Colorectal cancer (CRC) is the third most common cancer globally, with metastatic disease representing the principal cause of mortality [1, 2]. Transcoelomic spread from the bowel to involve the peritoneal epithelium is termed peritoneal metastasis, which represents advanced localised spread rather than true distant metastases. Colorectal peritoneal metastases (CRPM) is present in up to 15% of patients at initial diagnosis, and up to 20% in those who develop recurrence [3, 4]. CRPM dramatically reduces overall survival by 30–40% [5].

Systemic chemotherapy in the absence of surgery was the traditional treatment option for CRPM but offered a median survival of 3–7 months [6,7,8]. Over the last three decades, the paradigm of surgical management has shifted from palliative measures for symptom relief to aggressive, potentially curative treatment [9, 10]. The optimal operative approach is cytoreductive surgery (CRS) with or without hyperthermic intraperitoneal chemotherapy (HIPEC). Combined with systemic chemotherapy, patients now have a 3-year survival of over 50% and median survival of 41 months [7, 10,11,12,13,14,15]. Peritoneal carcinomatosis index (PCI) is a score out of 39 which reflects the volume of CRPM and is the major prognostic factor for long-term survival. Various centres use strict PCI thresholds – ranging from 10 to 20 – above which CRS is contra-indicated due to increased morbidity and lack of survival benefit [15,16,17]. Ability to achieve a complete macroscopic cytoreduction (CC-0 score) is also significantly linked to improved prognosis [10, 18].

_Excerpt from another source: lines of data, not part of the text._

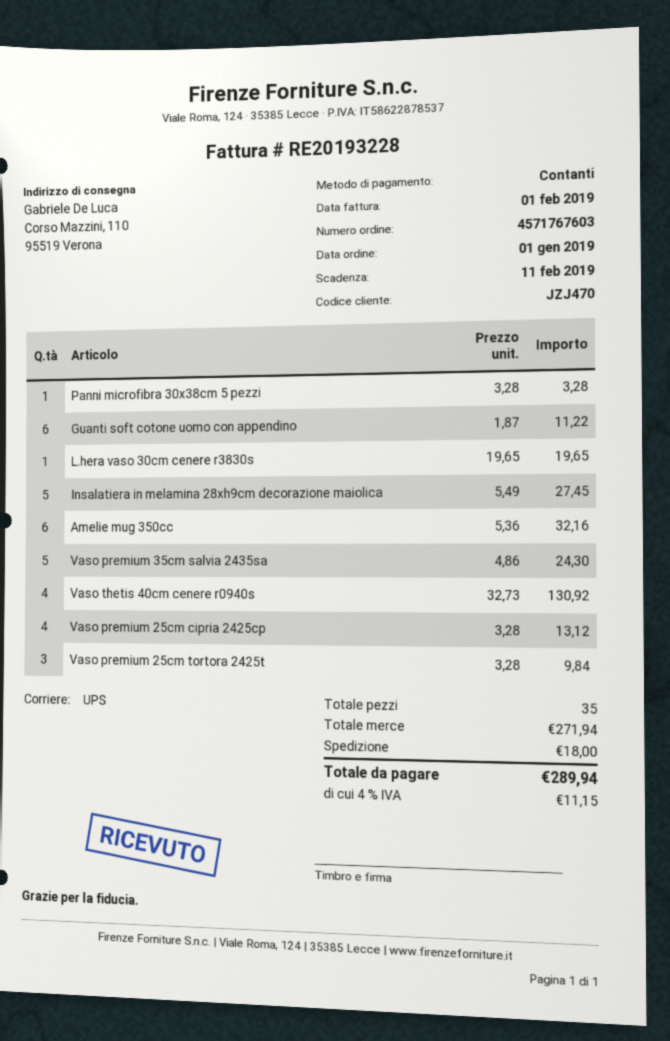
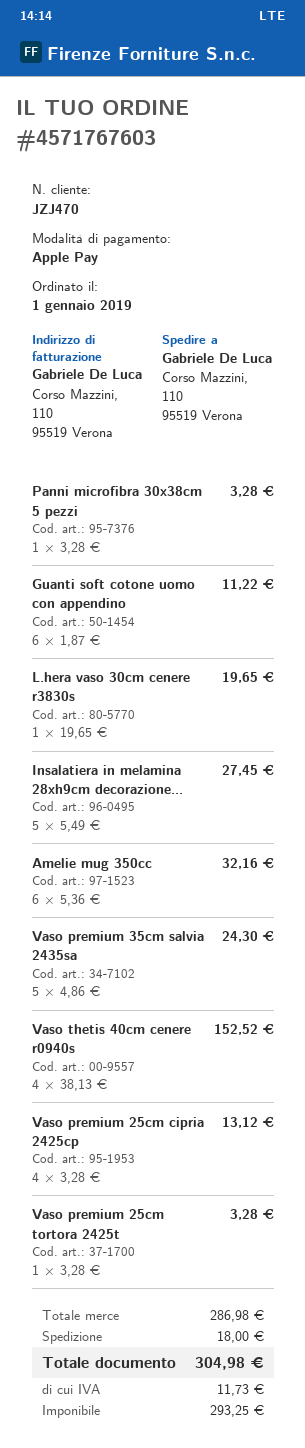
payment method: cash -> Apple Pay
Vaso thetis 40cm cenere r0940s: 4 x 32.73 = 130.92 -> 4 x 38.13 = 152.52
Vaso premium 25cm tortora 2425t: 3 x 3.28 = 9.84 -> 1 x 3.28 = 3.28
subtotal: 271.94 -> 286.98
tax: 11.15 -> 11.73
total: 289.94 -> 304.98

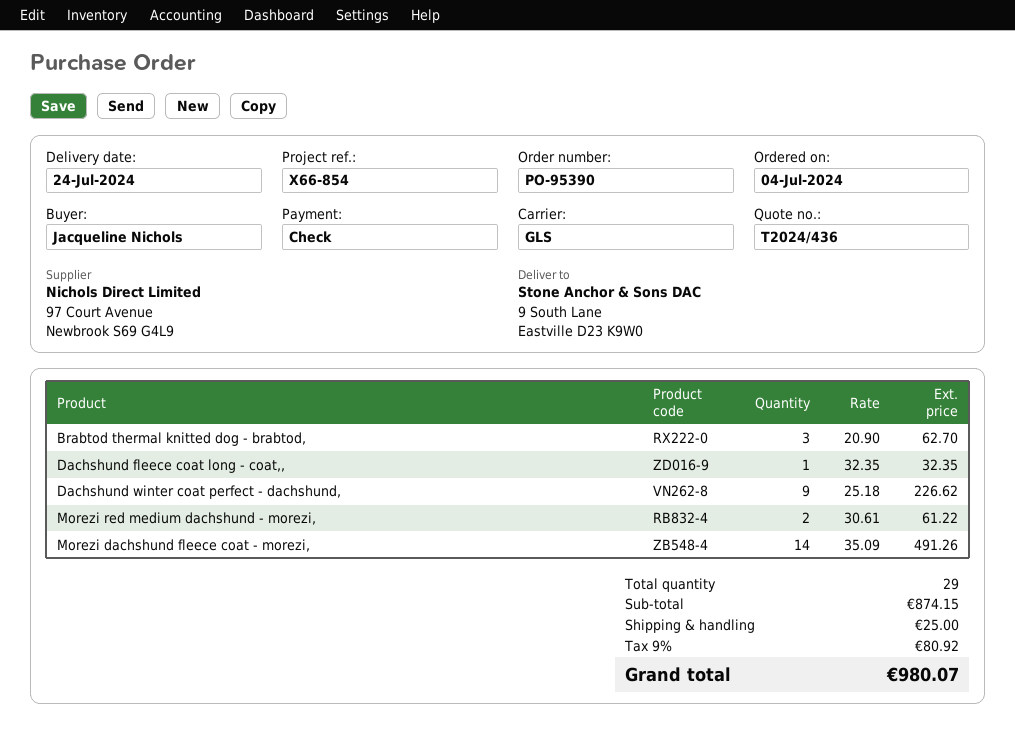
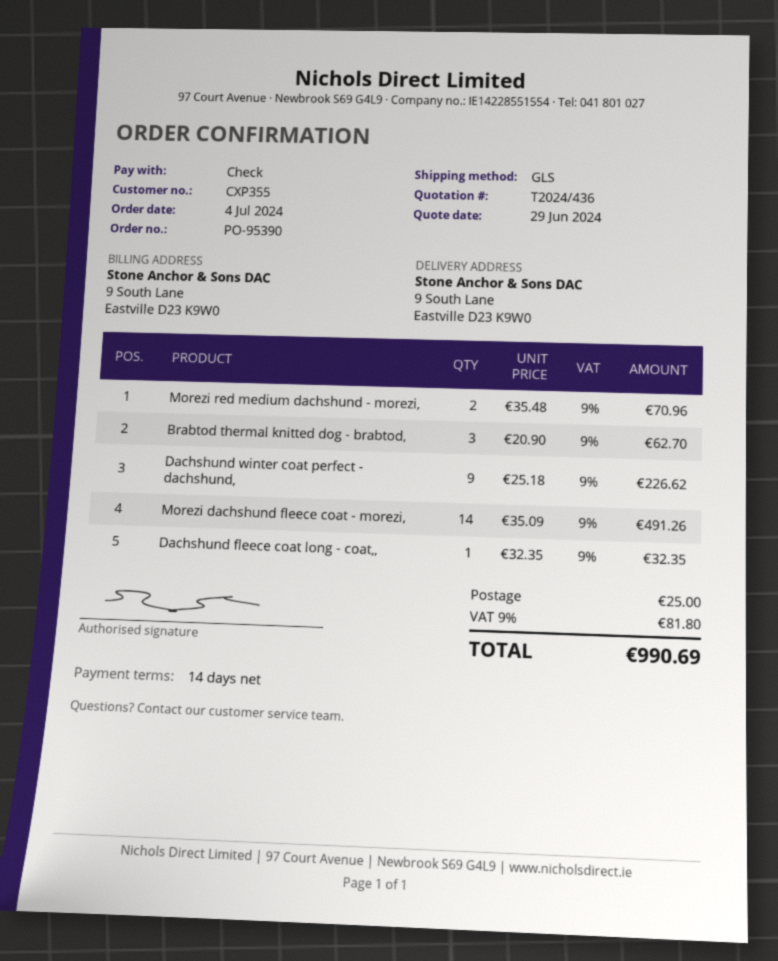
Morezi red medium dachshund - morezi,: 2 x 30.61 = 61.22 -> 2 x 35.48 = 70.96
tax: 9% = 80.92 -> 9% = 81.80
total: 980.07 -> 990.69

The rapidly evolving use of neoadjuvant chemotherapy, that is prior to surgery, has shown promising results in improving survival or down-staging locally advanced tumours of the rectum, pancreas, urothelium and breast [19,20,21,22]. Neoadjuvant chemotherapy for CRPM has been demonstrated to be a safe and feasible option, however there is conflicting evidence to support its efficacy. Confounding factors of heterogenous patient selection, small cohort studies, diversity in chemotherapy regimens, and most significantly the focus on low volume CRPM complicate the establishment of high-quality recommendations or their generalisability to patients with relatively advanced peritoneal disease [13, 23,24,25]. The primary aim of this study was to evaluate whether neoadjuvant chemotherapy improves survival in patients with high volume CRPM undergoing CRS. The secondary aim was to re-evaluate the existing PCI threshold used to determine suitability for CRS with or without HIPEC.

Methods

Study design

A retrospective cohort study was performed in a tertiary, high-volume peritoneal malignancy unit in Sydney Australia from February 2004 to February 2019. This study was designed to align with the Strengthening the Reporting of Observational Studies in Epidemiology (STROBE) guidelines [26].

Participants

Records of all patients who underwent CRS with HIPEC for CRPM at our institution were retrospectively reviewed from a prospectively maintained database. To compare the impact of neoadjuvant chemotherapy, the cohort was divided into two groups based on volume of disease at surgery: PCI ≤ 16 (Low volume) and PCI > 16 (High volume). This cut-off was selected as it represents a significant burden of disease for which some centres may not offer CRS [27].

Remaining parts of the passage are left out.